Теперь люди, возводящие на тюремном дворе свое гнусное сооружение, уже не стараются сохранить в тайне это занятие. Я отчетливо слышу удары молотка по дереву. Не отвечая на мой вопрос, Феррари бормочет:

— Похоже, этот парень, что колотит там, считает себя ударником в оркестре. Ему и в голову не приходит, что своим стуком в такой ранний час он мешает спать добрым людям.

Я делаю последнюю попытку:

— Ты уверен, что строят именно эшафот?

Ответ его прост и полон презрения:

— Абсолютно уверен!

Затем, посмеиваясь, добавляет:

— Эшафот! Ну и словечки у тебя!

А у меня звенит к ушах. Эшафот! ЭШАФОТ! Я пытаюсь понять. Что-то ужасное из железа и дерева… А дерево это когда-то росло в лесу и было живым… Железо родилось на заводе, где все грохочет и полным-полно народу, и они напевают…
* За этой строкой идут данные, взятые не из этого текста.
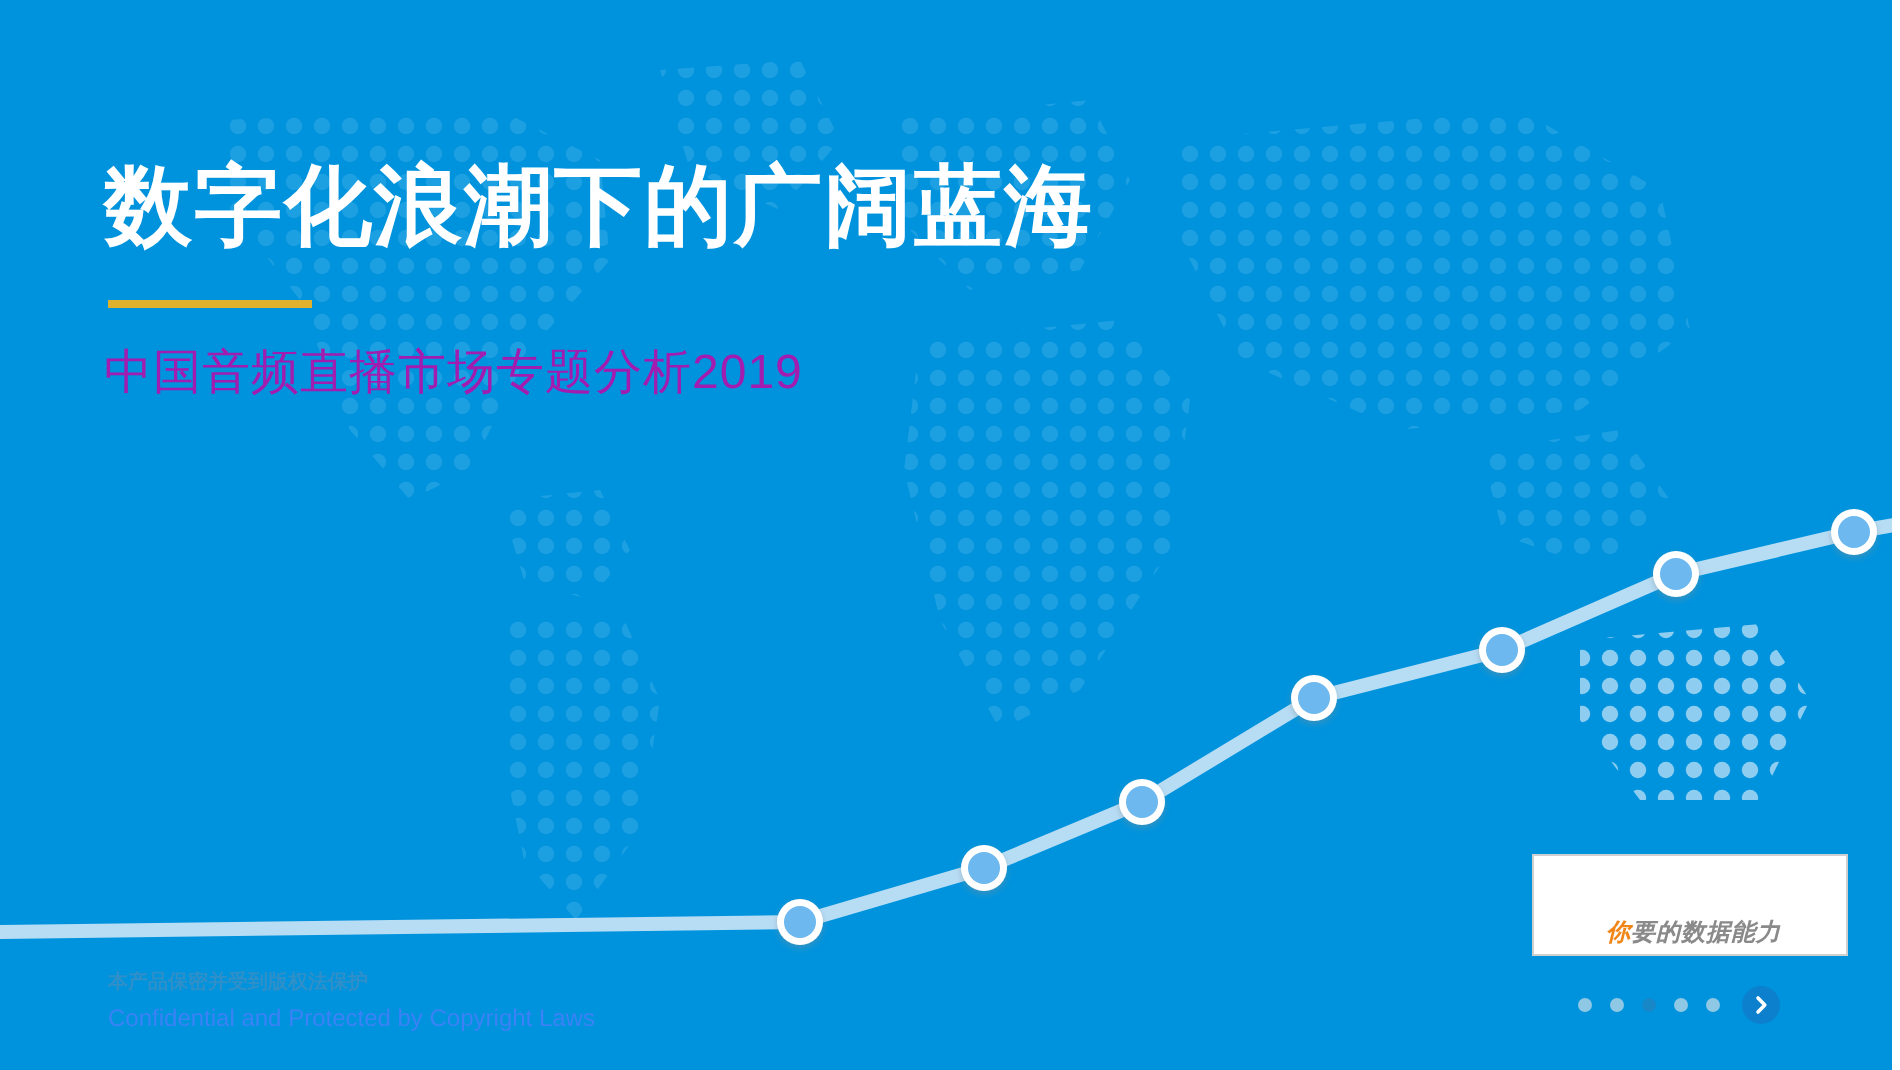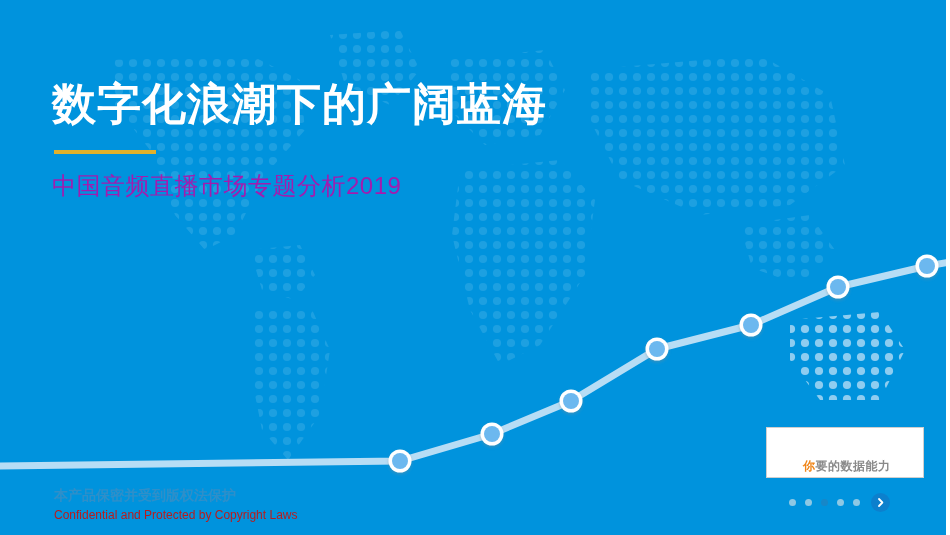--- a/index.html
+++ b/index.html
@@ -88,28 +88,28 @@
   }
 
   
   .footer-copy {
     position: absolute;
     left: 54px;
     top: 484px;
     line-height: 1.6;
   }
   .footer-cn {
-    font-size: 14px;
+    font-size: 10px;
     color: #2f8fc9;
     font-weight: bold;
     margin: 0;
   }
   .footer-en {
     font-size: 12px;
-    color: #b91c1c;
+    color: #3b82f6;
     margin: 0;
   }
 
   
   .logo-box {
     position: absolute;
     left: 766px;
     top: 427px;
     width: 158px;
     height: 51px;
@@ -142,20 +142,21 @@
     color: #f08518;
     margin-left: 6px;
     line-height: 1;
     letter-spacing: 1px;
   }
   .logo-tagline {
     position: absolute;
     left: 36px;
     top: 30px;
     font-size: 12px;
+    font-style: italic;
     letter-spacing: 0.5px;
     white-space: nowrap;
   }
   .tag-first { color: #f08518; font-weight: bold; }
   .tag-rest { color: #8a8a8a; font-weight: bold; }
 
   
   .pagination {
     position: absolute;
     left: 789px;

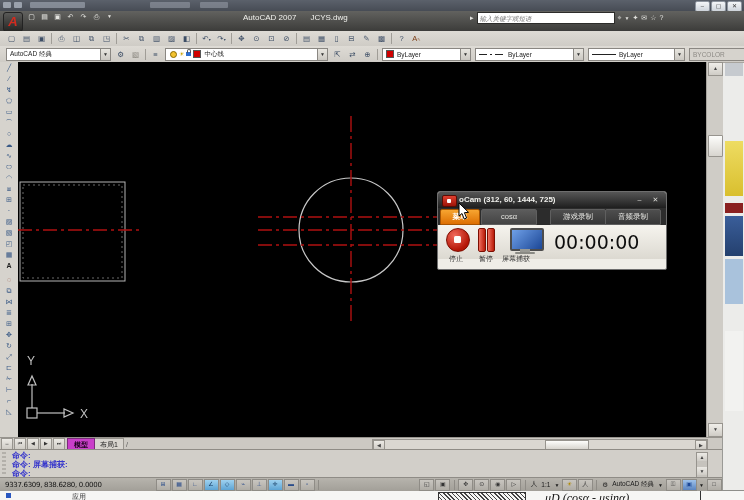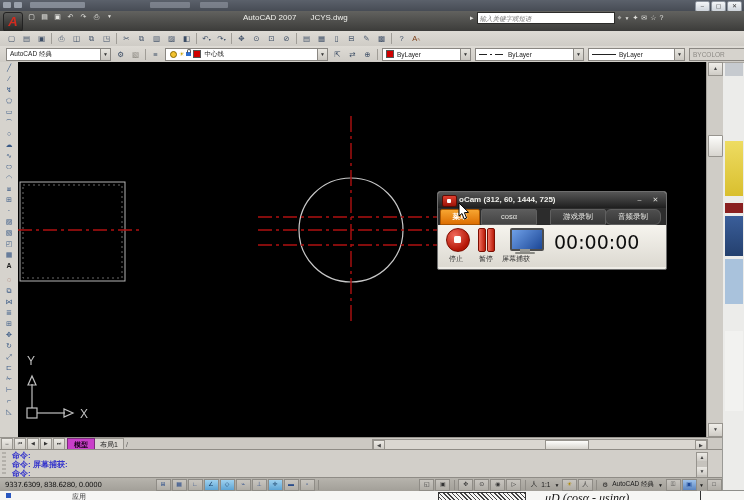--- a/index.html
+++ b/index.html
@@ -78,21 +78,21 @@
   #oc-title{height:16px;background:linear-gradient(#565656,#1e1e1e);border-radius:2px 2px 0 0;position:relative;}
   #oc-ico{position:absolute;left:4px;top:3px;width:13px;height:10px;background:linear-gradient(#e04030,#9c1408);
           border-radius:2px;border:1px solid #5a0c04;}
   #oc-ico::after{content:'';position:absolute;left:4px;top:2.5px;width:4px;height:4px;background:#fff;border-radius:1px;}
   #oc-title .t{position:absolute;left:21px;top:3px;font-size:8px;font-weight:bold;color:#f0f0ec;white-space:nowrap;}
   #oc-title .wb{position:absolute;top:3px;width:13px;height:10px;text-align:center;font-size:7px;line-height:10px;color:#d8d8d4;}
   #oc-tabs{height:17px;background:#2c2c2c;position:relative;}
   .oc-tab{position:absolute;top:1px;height:14px;font-size:7.5px;line-height:14px;text-align:center;color:#e6e6e2;
           border:1px solid #5f5f5f;background:linear-gradient(#4e4e4e,#373737);border-radius:2px 2px 0 0;}
   #oc-menu{left:2px;width:38px;background:linear-gradient(#f7a531,#dd6f02);border-color:#a85400;color:#fff;font-weight:bold;}
-  #oc-body{height:42px;position:relative;background:linear-gradient(#f6f4ee,#dcd9d1);}
+  #oc-body{height:34px;position:relative;background:linear-gradient(#f6f4ee,#dcd9d1);}
   #oc-stop-ico{position:absolute;left:8px;top:3px;width:22px;height:22px;border-radius:50%;
                background:radial-gradient(circle at 35% 30%,#f06a5a,#b41505 70%);border:1px solid #7c0e02;}
   #oc-stop-ico::after{content:'';position:absolute;left:6.5px;top:6.5px;width:7px;height:7px;background:#fdfdfa;border-radius:1.5px;}
   .pbar{position:absolute;top:3px;width:6px;height:22px;border-radius:2px;
         background:linear-gradient(90deg,#f07060,#b81a08);border:1px solid #7c0e02;}
   #oc-mon{position:absolute;left:72px;top:3px;width:30px;height:19px;border:2px solid #4d4d4d;border-radius:2px;
           background:linear-gradient(135deg,#6fa0e8,#1c4796);}
   #oc-mon-stand{position:absolute;left:82px;top:24px;width:10px;height:3px;background:#9a9a94;}
   #oc-mon-base{position:absolute;left:77px;top:27px;width:20px;height:2px;background:#8a8a84;border-radius:1px;}
   .oc-lbl{position:absolute;top:29px;font-size:7px;color:#333;white-space:nowrap;}
@@ -386,21 +386,21 @@
     <div id="oc-title">
       <div id="oc-ico"></div>
       <span class="t">oCam (312, 60, 1444, 725)</span>
       <span class="wb" style="right:20px;">–</span>
       <span class="wb" style="right:4px;">✕</span>
     </div>
     <div id="oc-tabs">
       <div class="oc-tab" id="oc-menu">菜单</div>
       <div class="oc-tab" style="left:43px;width:54px;background:linear-gradient(#5c5c5c,#444);">cosα</div>
       <div class="oc-tab" style="left:112px;width:54px;">游戏录制</div>
-      <div class="oc-tab" style="left:167px;width:54px;border-radius:6px;">音频录制</div>
+      <div class="oc-tab" style="left:167px;width:54px;">音频录制</div>
     </div>
     <div id="oc-body">
       <div id="oc-stop-ico"></div>
       <span class="oc-lbl" style="left:11px;">停止</span>
       <div class="pbar" style="left:40px;"></div>
       <div class="pbar" style="left:49px;"></div>
       <span class="oc-lbl" style="left:41px;">暂停</span>
       <div id="oc-mon"></div>
       <div id="oc-mon-stand"></div>
       <div id="oc-mon-base"></div>

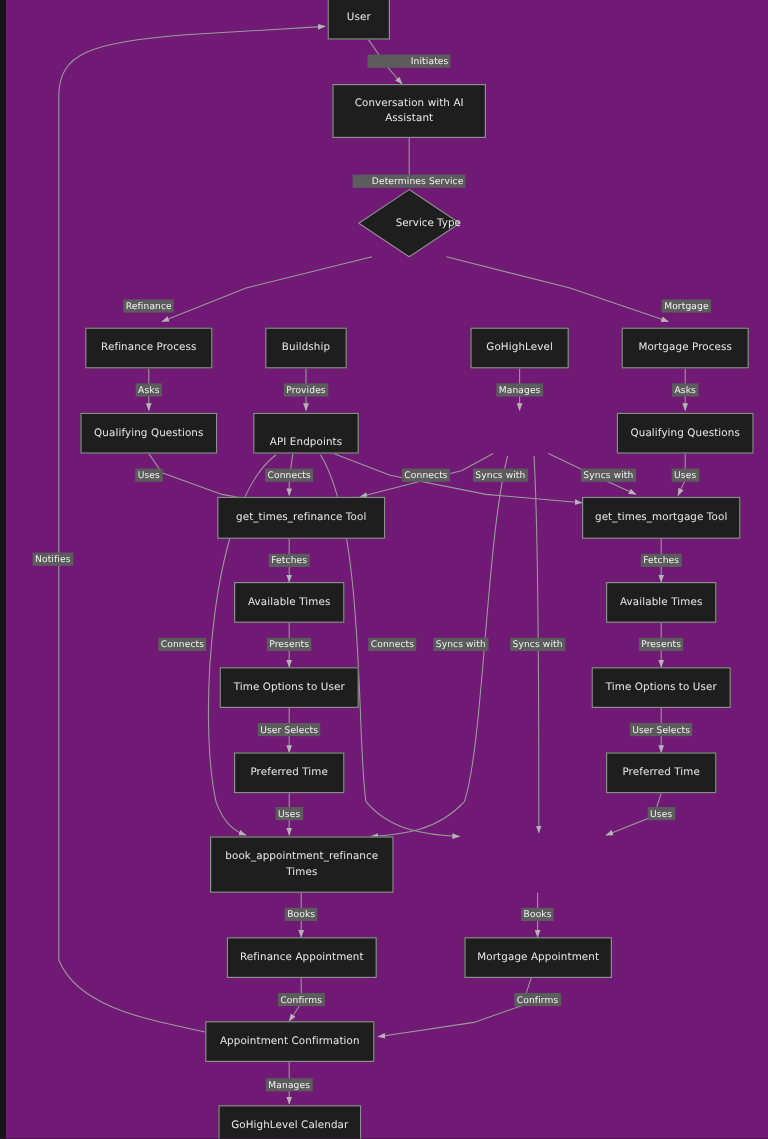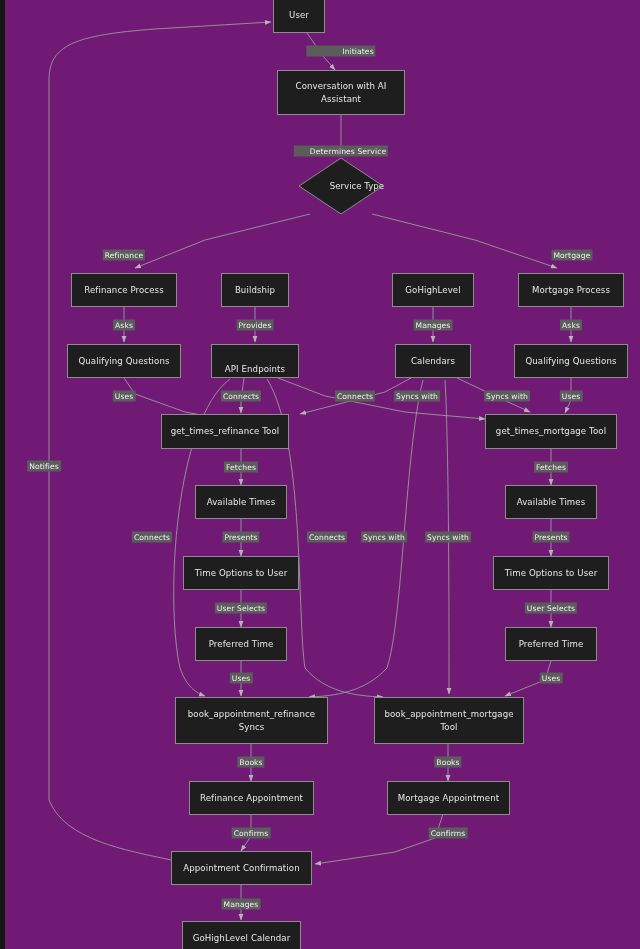--- a/index.html
+++ b/index.html
@@ -179,29 +179,26 @@
   </div>
 
   <div class="node" style="left:62px; top:344px; width:114px; height:34px;">
     <span>Qualifying Questions</span>
   </div>
 
   <div class="node" style="left:206px; top:344px; width:88px; height:34px;align-items:flex-end;">
     <span>API Endpoints</span>
   </div>
 
-  <div class="node" style="left:390px; top:344px; width:76px; height:34px;">
-    <span>Calendars</span>
-  </div>
 
   <div class="node" style="left:509px; top:344px; width:114px; height:34px;">
     <span>Qualifying Questions</span>
   </div>
 
-  <div class="node" style="left:156px; top:414px; width:128px; height:35px;">
+  <div class="node" style="left:176px; top:414px; width:140px; height:35px;">
     <span>get_times_refinance Tool</span>
   </div>
 
   <div class="node" style="left:480px; top:414px; width:132px; height:35px;">
     <span>get_times_mortgage Tool</span>
   </div>
 
   <div class="node" style="left:190px; top:485px; width:92px; height:34px;">
     <span>Available Times</span>
   </div>
@@ -220,26 +217,23 @@
 
   <div class="node" style="left:190px; top:627px; width:92px; height:34px;">
     <span>Preferred Time</span>
   </div>
 
   <div class="node" style="left:500px; top:627px; width:92px; height:34px;">
     <span>Preferred Time</span>
   </div>
 
   <div class="node" style="left:170px; top:697px; width:153px; height:47px;">
-    <span>book_appointment_refinance Syncs</span>
-  </div>
-
-  <div class="node" style="left:369px; top:697px; width:150px; height:47px;">
-    <span>book_appointment_mortgage Tool</span>
-  </div>
+    <span>book_appointment_refinance Times</span>
+  </div>
+
 
   <div class="node" style="left:184px; top:781px; width:125px; height:34px;">
     <span>Refinance Appointment</span>
   </div>
 
   <div class="node" style="left:382px; top:781px; width:123px; height:34px;">
     <span>Mortgage Appointment</span>
   </div>
 
   <div class="node" style="left:166px; top:851px; width:141px; height:34px;">

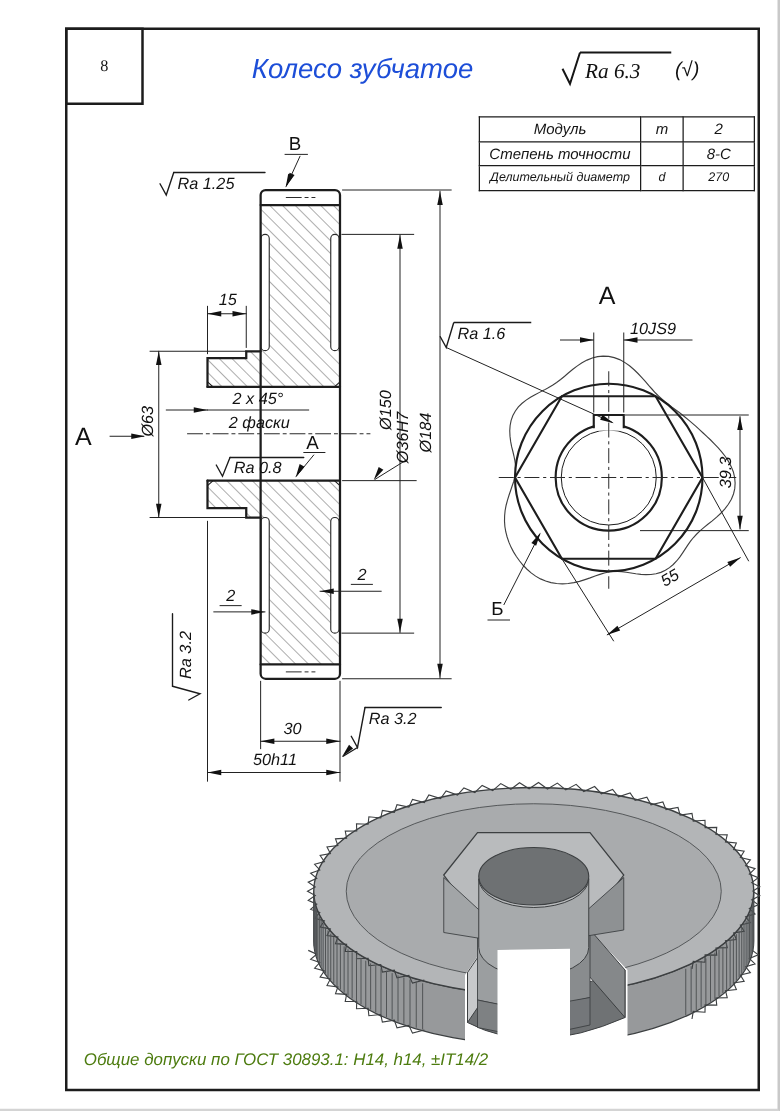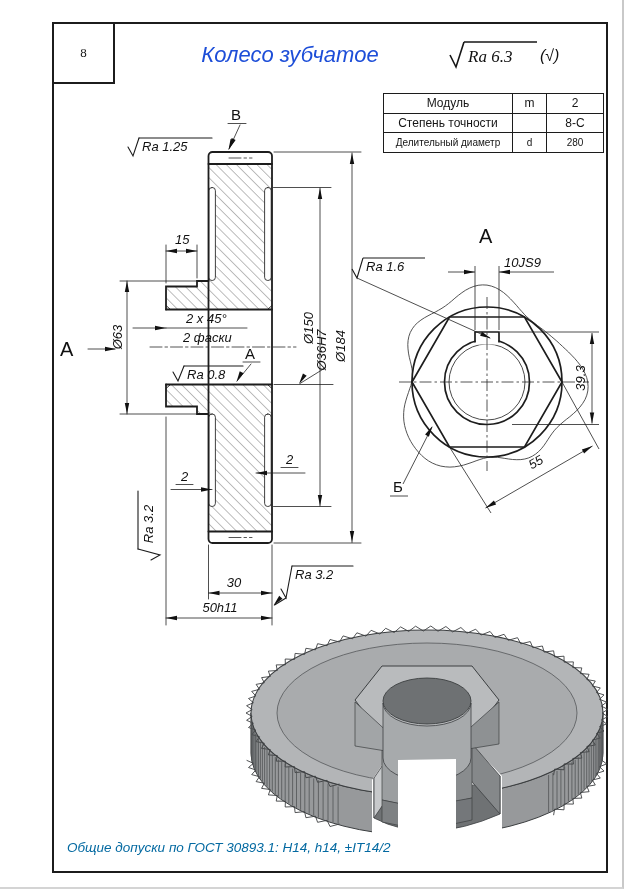--- a/index.html
+++ b/index.html
@@ -5,23 +5,23 @@
   html,body{margin:0;padding:0;background:#fff;}
   .page{position:relative;width:624px;height:889px;background:#fff;overflow:hidden;
         font-family:"Liberation Sans",sans-serif;color:#151515;
         border-right:2px solid #c9c9c9;border-bottom:2px solid #d4d4d4;box-sizing:border-box;}
   .frame{position:absolute;left:52px;top:22px;width:552px;height:847px;border:2px solid #1c1c1c;}
   .numbox{position:absolute;left:52px;top:22px;width:59px;height:58px;border:2px solid #1c1c1c;
           display:flex;align-items:center;justify-content:center;font-family:"Liberation Serif",serif;
           font-size:13px;}
   .title{position:absolute;left:180px;top:42px;width:220px;text-align:center;
          font-size:22px;font-style:italic;color:#1d4ed8;}
-  .footer{position:absolute;left:67px;top:840px;font-size:13.5px;font-style:italic;color:#0369a1;}
+  .footer{position:absolute;left:67px;top:840px;font-size:13.5px;font-style:italic;color:#4d7c0f;}
   table.spec{position:absolute;left:383px;top:93px;border-collapse:collapse;table-layout:fixed;}
-  table.spec td{border:1.4px solid #1c1c1c;height:18.6px;padding:0 3px;
+  table.spec td{border:1.4px solid #1c1c1c;height:18.6px;padding:0 3px;font-style:italic;
                 font-size:12px;text-align:center;white-space:nowrap;overflow:hidden;}
   table.spec td.lbl{width:122px;}
   table.spec td.sym{width:27px;}
   table.spec td.val{width:50px;}
   table.spec tr.small td{font-size:10px;}
   svg text{fill:#111;}
   .dim{font-style:italic;font-size:13px;}
   .rgh{font-style:italic;font-size:13px;}
   .viewletter{font-size:15px;}
   .bigletter{font-size:20px;}
@@ -51,21 +51,21 @@
       <td class="val">2</td>
     </tr>
     <tr>
       <td class="lbl">Степень точности</td>
       <td class="sym"></td>
       <td class="val">8-C</td>
     </tr>
     <tr class="small">
       <td class="lbl">Делительный диаметр</td>
       <td class="sym">d</td>
-      <td class="val">280</td>
+      <td class="val">270</td>
     </tr>
   </tbody>
     </table>
 
   <svg style="position:absolute;left:0;top:0;" width="624" height="889" viewBox="0 0 624 889">
     <defs>
       <pattern id="h45" width="7.2" height="7.2" patternUnits="userSpaceOnUse" patternTransform="rotate(-45)">
         <line x1="0" y1="0" x2="0" y2="7.2" stroke="#6d6d6d" stroke-width="0.9"></line>
       </pattern>
     </defs>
— Это для меня! — шепчу я…

Я хотел бы заплакать, но глаза мои сухи.

— Говорю тебе, нет! — орет Феррари. — Я прошел через суд присяжных раньше тебя! Стало быть, моя первая очередь. И надо еще учитывать то, что я не имею права на помилование от господина президента. Принимая во внимание все вышеизложенное, полагаю, что у этих господ есть все основания отправить меня к праотцам раньше, чем тебя!

А ведь он, должно быть, прав. И строят ИМЕННО ДЛЯ НЕГО… Мне вновь хочется спросить, не боится ли он, но я опасаюсь новых насмешек с его стороны и сдерживаю себя.